Statistical mechanics description of an isotropic compression and its relationship to micromechanics

摘要

Statistical mechanics of volumes have been used to describe static packings of grains, usually grown by deposition or after shaking. In the present work, we use molecular dynamic simulations and the Gamma distribution of volumes introduced by Aste et. al [1, 2] to explore the limit equilibrium state of isotropic compression on a monodisperse system of spheres with sliding and rolling friction. The objective is to investigate how the volume entropy S, the compactivity χ and the number of elementary cells per particle C/N change with the microscopic force parameters among grains.

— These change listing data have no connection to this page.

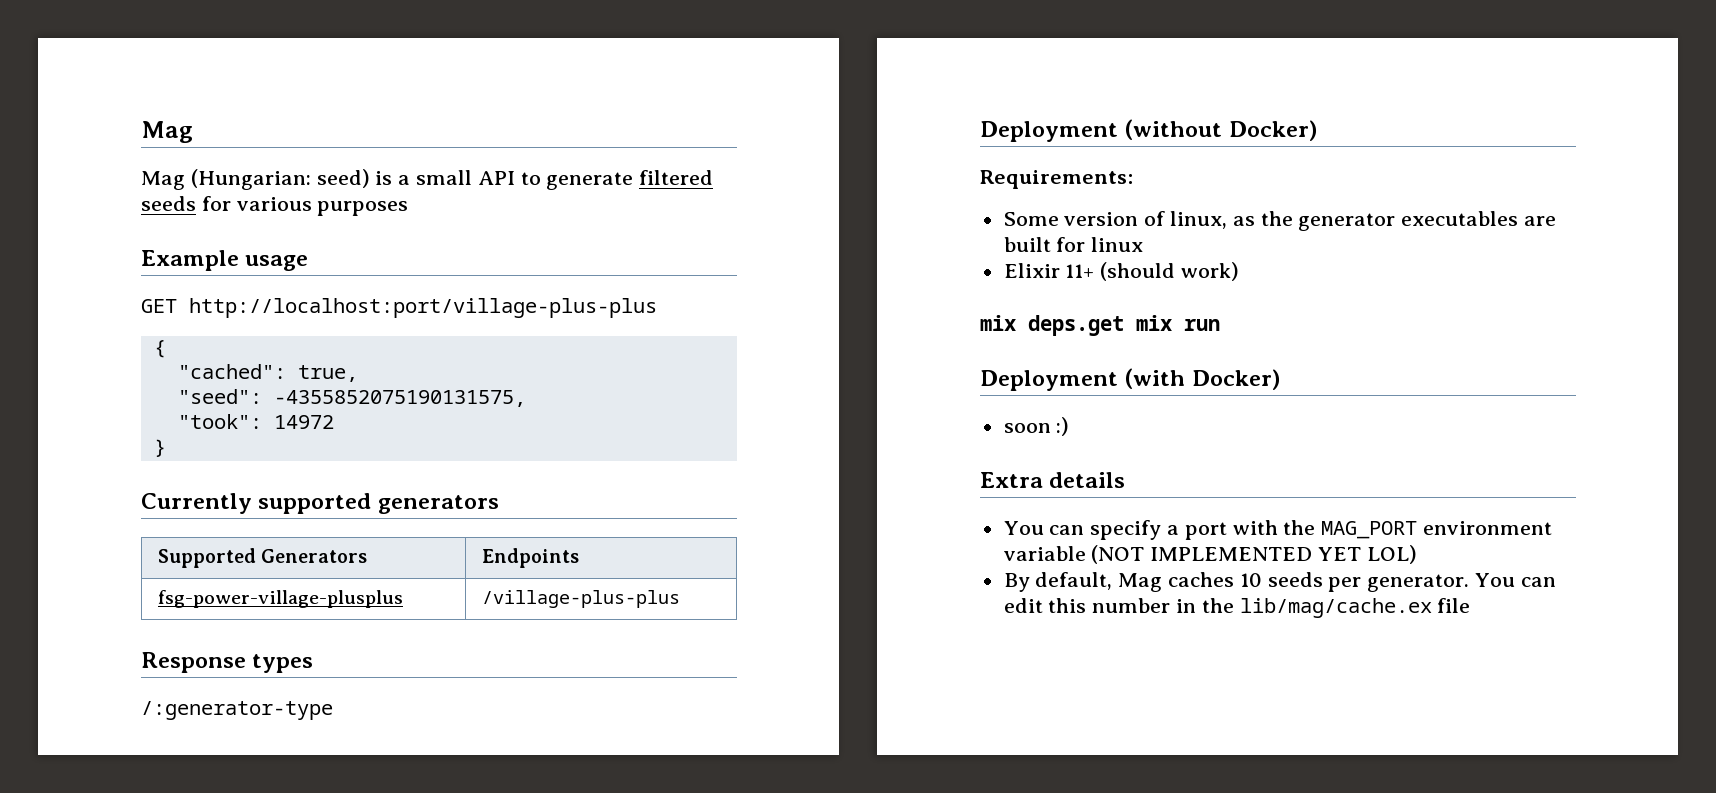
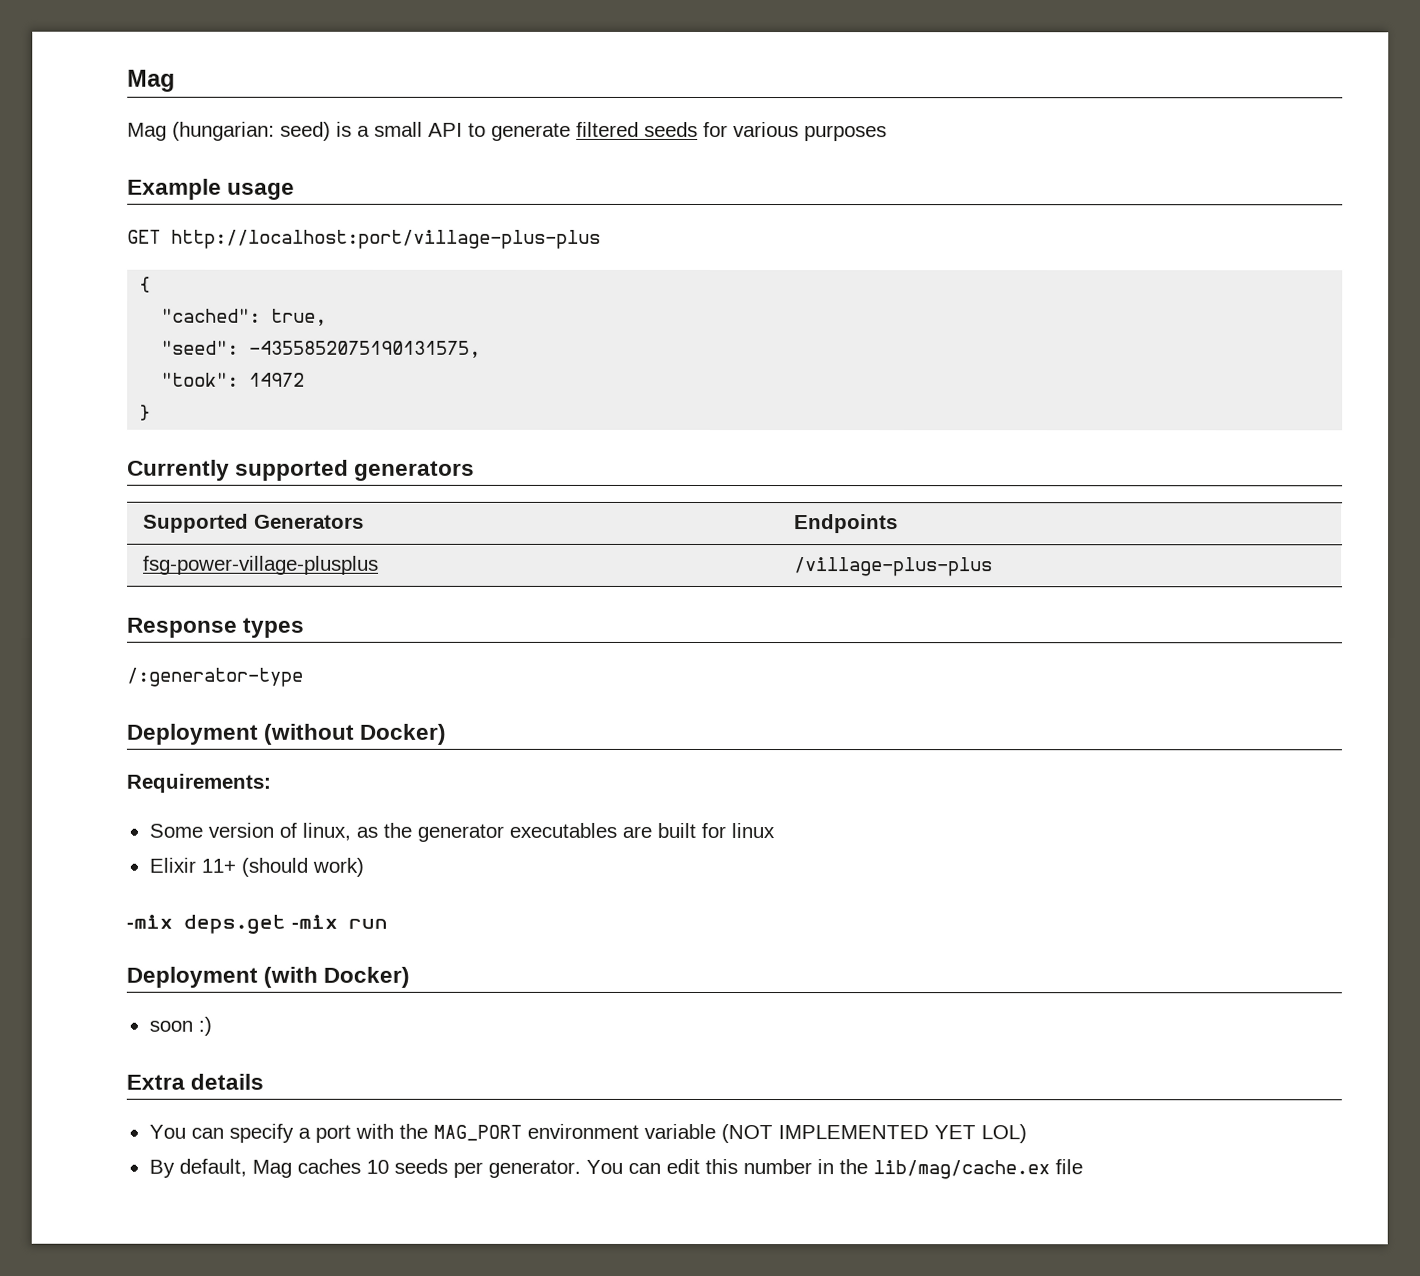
- Mag (Hungarian: seed) is a small API to generate filtered seeds for various purposes
+ Mag (hungarian: seed) is a small API to generate filtered seeds for various purposes
- mix deps.get mix run
+ -mix deps.get -mix run

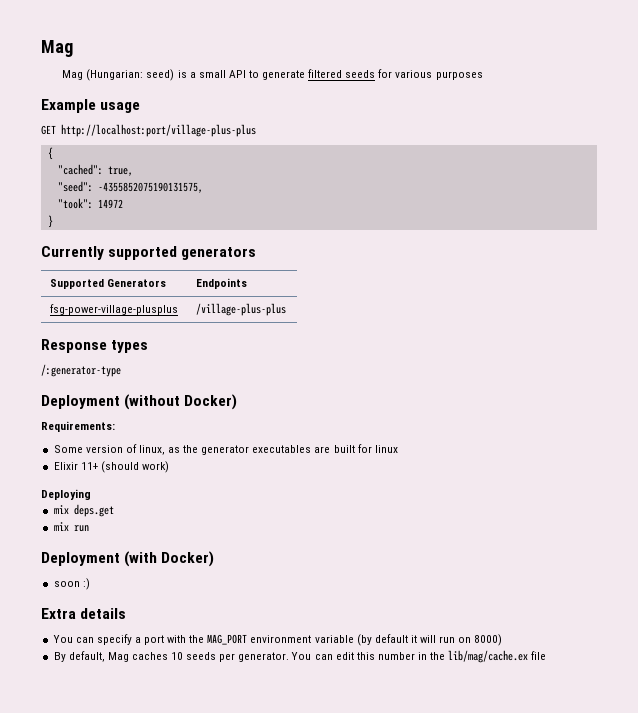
- Mag (hungarian: seed) is a small API to generate filtered seeds for various purposes
+ Mag (Hungarian: seed) is a small API to generate filtered seeds for various purposes
- -mix deps.get -mix run
+ Deploying
+ mix deps.get
+ mix run
- You can specify a port with the MAG_PORT environment variable (NOT IMPLEMENTED YET LOL)
+ You can specify a port with the MAG_PORT environment variable (by default it will run on 8000)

First, we found that the volume distribution of the Voronoi tessellation on the final state actually follows the Gamma distribution proposed by Aste et. al. Next, we found that both S and χ grow smoothly by a factor of two with an increasing sliding friction coefficient μ_s, which, therefore, could be used as tunning parameter for these statistical variables. They also grow with the rolling friction coefficient μ_r, but for a smaller factor and reaching saturation very early. In contrast, C/N is almost unaffected by μ_r (between the error bars) and saturates for very small values of μ_(s,) but it can be reduced in around a 10% by decreasing the reduced elastic constant κ in two orders of magnitude, a change that does leave χ almost unaffected. These results drive the attention on μ_s as the most meaningful variable to control the reorganizations of grains through the isotropic compression and, thus, the statistical properties of its final state.